(Recorded information)

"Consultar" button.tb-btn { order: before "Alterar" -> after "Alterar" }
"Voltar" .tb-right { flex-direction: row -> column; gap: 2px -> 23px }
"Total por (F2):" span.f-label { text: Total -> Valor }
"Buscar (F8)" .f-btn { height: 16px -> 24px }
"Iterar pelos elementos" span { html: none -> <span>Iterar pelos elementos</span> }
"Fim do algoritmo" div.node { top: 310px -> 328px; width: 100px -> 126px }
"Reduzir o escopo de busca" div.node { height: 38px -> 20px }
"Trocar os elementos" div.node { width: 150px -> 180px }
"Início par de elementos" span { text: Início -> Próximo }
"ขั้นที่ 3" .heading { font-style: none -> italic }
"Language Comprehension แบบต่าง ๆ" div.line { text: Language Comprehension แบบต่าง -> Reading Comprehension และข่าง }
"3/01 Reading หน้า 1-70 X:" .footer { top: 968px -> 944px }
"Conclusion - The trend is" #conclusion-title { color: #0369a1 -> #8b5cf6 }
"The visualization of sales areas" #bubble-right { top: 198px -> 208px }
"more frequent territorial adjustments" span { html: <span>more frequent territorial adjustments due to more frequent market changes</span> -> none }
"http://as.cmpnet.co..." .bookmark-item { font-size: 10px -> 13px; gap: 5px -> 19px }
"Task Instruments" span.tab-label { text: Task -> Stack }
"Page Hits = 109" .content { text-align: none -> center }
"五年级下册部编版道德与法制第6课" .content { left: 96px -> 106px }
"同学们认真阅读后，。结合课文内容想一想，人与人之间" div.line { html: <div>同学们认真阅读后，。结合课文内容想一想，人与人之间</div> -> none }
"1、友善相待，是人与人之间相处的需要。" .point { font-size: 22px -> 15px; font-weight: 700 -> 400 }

(End Recorded information)

(Required work) Repeat every record, keeping each word and mark exactly as it is.

(Result)
"Consultar" button.tb-btn { order: before "Alterar" -> after "Alterar" }
"Voltar" .tb-right { flex-direction: row -> column; gap: 2px -> 23px }
"Total por (F2):" span.f-label { text: Total -> Valor }
"Buscar (F8)" .f-btn { height: 16px -> 24px }
"Iterar pelos elementos" span { html: none -> <span>Iterar pelos elementos</span> }
"Fim do algoritmo" div.node { top: 310px -> 328px; width: 100px -> 126px }
"Reduzir o escopo de busca" div.node { height: 38px -> 20px }
"Trocar os elementos" div.node { width: 150px -> 180px }
"Início par de elementos" span { text: Início -> Próximo }
"ขั้นที่ 3" .heading { font-style: none -> italic }
"Language Comprehension แบบต่าง ๆ" div.line { text: Language Comprehension แบบต่าง -> Reading Comprehension และข่าง }
"3/01 Reading หน้า 1-70 X:" .footer { top: 968px -> 944px }
"Conclusion - The trend is" #conclusion-title { color: #0369a1 -> #8b5cf6 }
"The visualization of sales areas" #bubble-right { top: 198px -> 208px }
"more frequent territorial adjustments" span { html: <span>more frequent territorial adjustments due to more frequent market changes</span> -> none }
"http://as.cmpnet.co..." .bookmark-item { font-size: 10px -> 13px; gap: 5px -> 19px }
"Task Instruments" span.tab-label { text: Task -> Stack }
"Page Hits = 109" .content { text-align: none -> center }
"五年级下册部编版道德与法制第6课" .content { left: 96px -> 106px }
"同学们认真阅读后，。结合课文内容想一想，人与人之间" div.line { html: <div>同学们认真阅读后，。结合课文内容想一想，人与人之间</div> -> none }
"1、友善相待，是人与人之间相处的需要。" .point { font-size: 22px -> 15px; font-weight: 700 -> 400 }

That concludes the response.